> [WORK REQUIRED] In your copy of the data below, reproduce every entry exactly and omit the pictures.

> [EXERCISE MATERIALS]
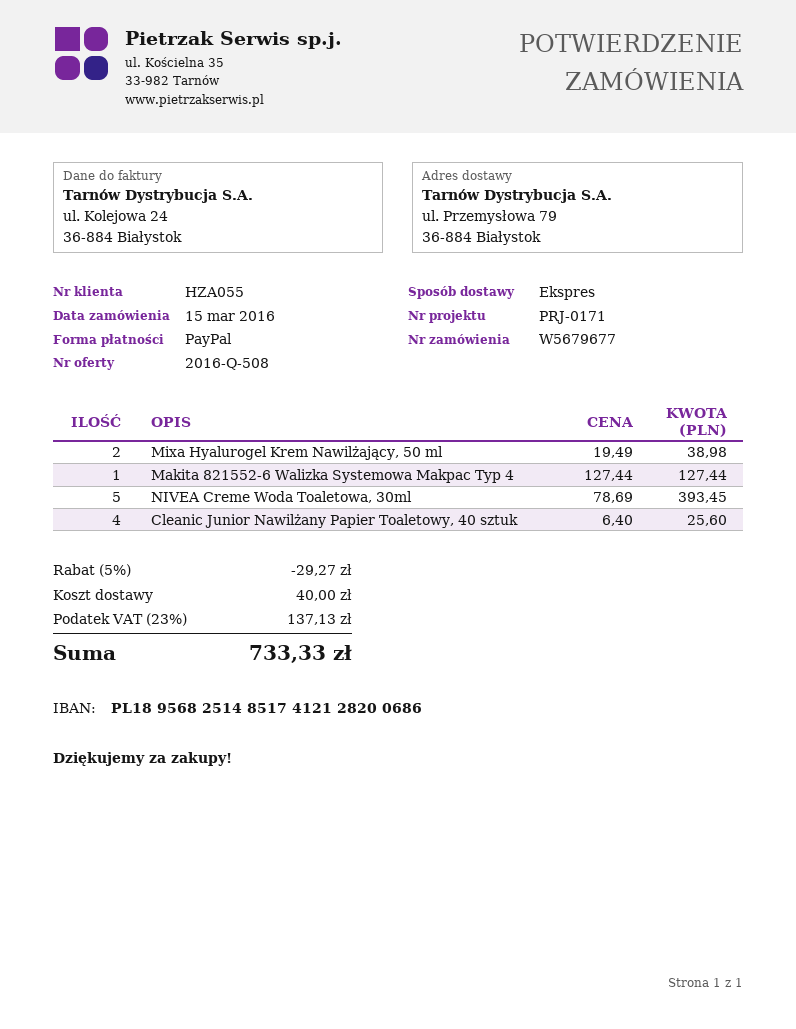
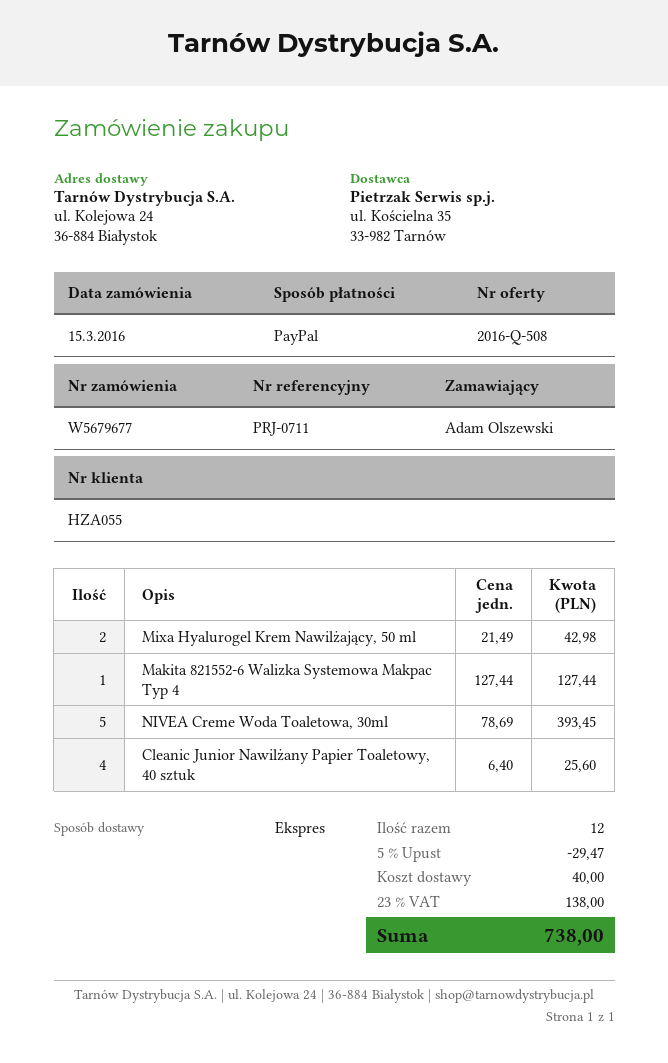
reference: PRJ-0171 -> PRJ-0711
ship to: ul. Przemysłowa 79, 36-884 Białystok -> ul. Kolejowa 24, 36-884 Białystok
Mixa Hyalurogel Krem Nawilżający, 50 ml: 2 x 19.49 = 38.98 -> 2 x 21.49 = 42.98
discount: 5% = 29.27 -> 5% = 29.47
tax: 23% = 137.13 -> 23% = 138.00
total: 733.33 -> 738.00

> [ANSWER]
reference: PRJ-0171 -> PRJ-0711
ship to: ul. Przemysłowa 79, 36-884 Białystok -> ul. Kolejowa 24, 36-884 Białystok
Mixa Hyalurogel Krem Nawilżający, 50 ml: 2 x 19.49 = 38.98 -> 2 x 21.49 = 42.98
discount: 5% = 29.27 -> 5% = 29.47
tax: 23% = 137.13 -> 23% = 138.00
total: 733.33 -> 738.00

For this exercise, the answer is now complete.